What does it mean?

AAHA stands for the American Animal Hospital Association. AAHA is the only veterinary hospital association in America that provides accreditation to companion animal hospitals. The accreditation process for veterinary hospitals is voluntary, that means that a veterinary clinic has to want to become AAHA accredited because they want to be the gold standard for medical care for their four-legged patients.

To become accredited takes rigor and a serious investment of time and money. There are more than 900 standards that are evaluated in person every three years.

AAHA has outlined specific protocols, checklists, and guidelines that every accredited hospital must abide by. These protocols, checklists, and guidelines describe the way to practice medicine at the highest level. To become an AAHA accredited hospital, a complete practice audit is performed by the association to evaluate everything from the practice’s medical record keeping to surgery protocols to ensure that the hospital is following these AAHA guidelines and are, in fact, practicing the highest quality of medicine.

The Humane Society of Tampa Bay Animal Hospital has been AAHA accredited for five years (since June 2014). We were the first animal hospital in Florida to receive/maintain this prestigious accreditation and only 15% of animal hospitals in the United States are AAHA accredited.

Standards

AAHA accreditation ensures accredited hospitals are using the most up-to-date technology and requires that veterinarians that work at accredited hospitals stay up-to-date with the latest developments in veterinary medicine through continuing education.

AAHA is continuously updating their standards to meet the changes and updates in veterinary medicine.
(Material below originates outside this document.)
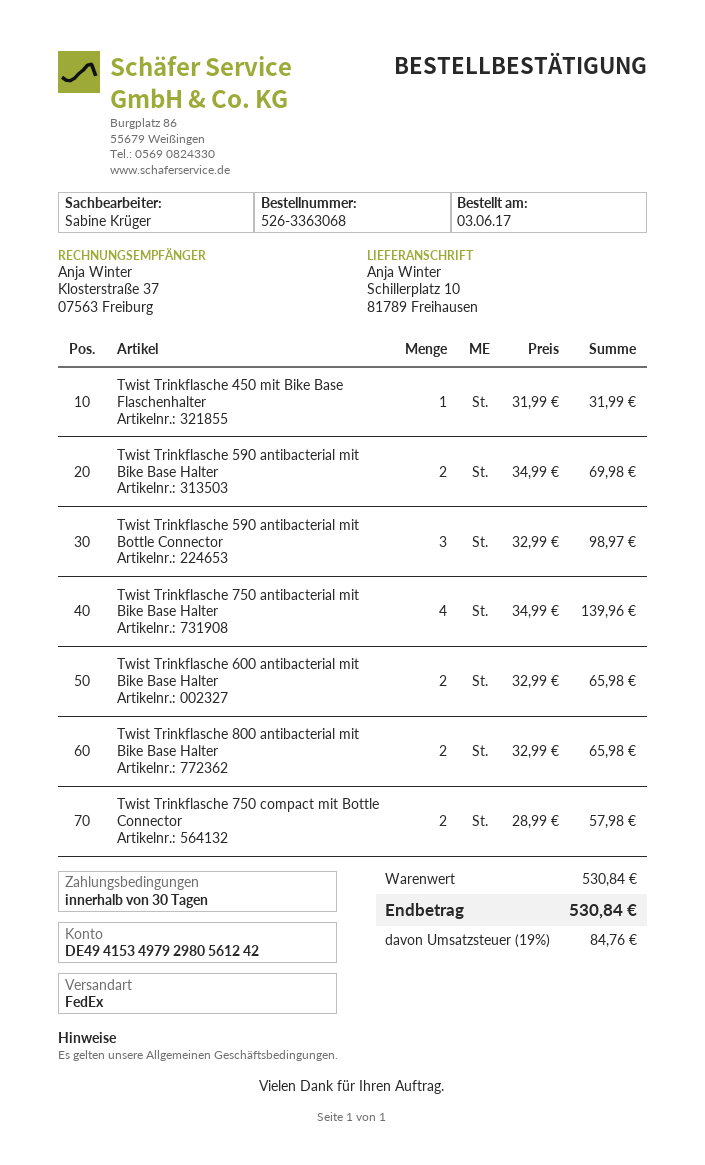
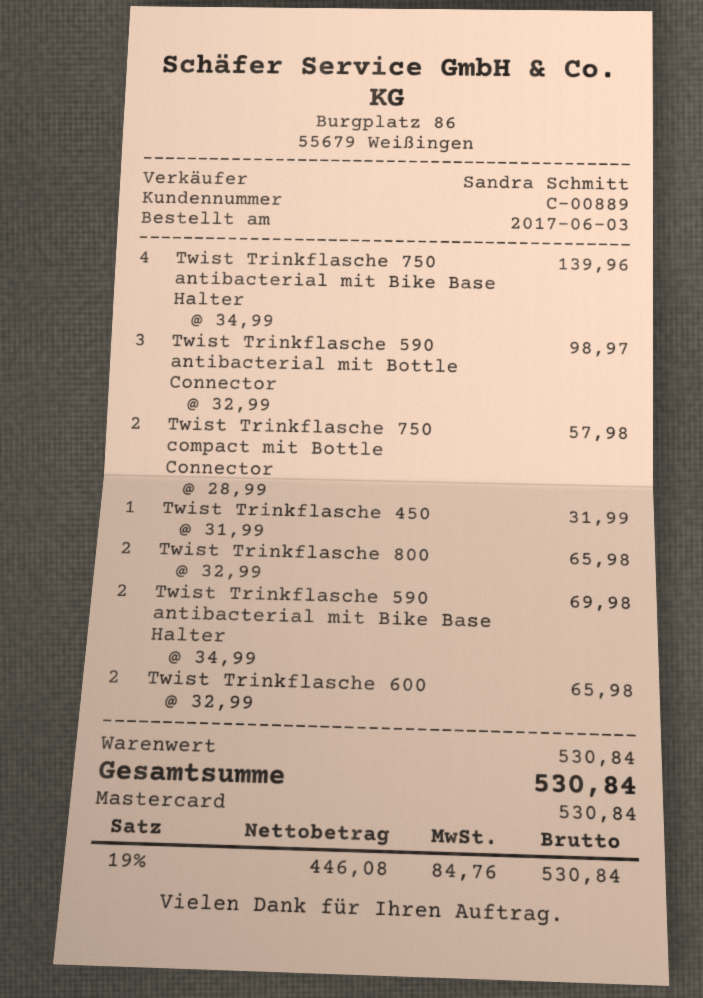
sales rep: Sabine Krüger -> Sandra Schmitt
To stay accredited, a veterinary hospital must pass an audit every three years to show that the practice has updated their practice protocols to meet these changes as well.

Examples

Some examples of practices that AAHA accredited animal hospitals are required to use that some non-accredited animal hospitals might not have include:

  • – Aggressive handling or restraint is prohibited
  • – An oxygen delivery system for critical patients that cannot breathe
  • – Dental X-Ray to better be able to identify and treat dental disease since 90% of dental disease is hidden below the gums
  • – Designated surgical suite
  • – Designated treatment area
  • – Pain assessment is considered part of every patient evaluated

Source: www.aaha.org

Why we decided that we wanted to become AHHA accredited?

We believe that pets are an important part of the family and if accreditation is required for human hospitals than it is just as important for veterinary hospitals.

We wanted to give our clients a tangible way to know that they can trust that we are practicing at the highest level of medicine and feel confident that their pets are being well taken care of at our animal hospital.

In short, WE TRULY LOVE ANIMALS and want to ensure they are well cared for regardless of level of effort, time and cost.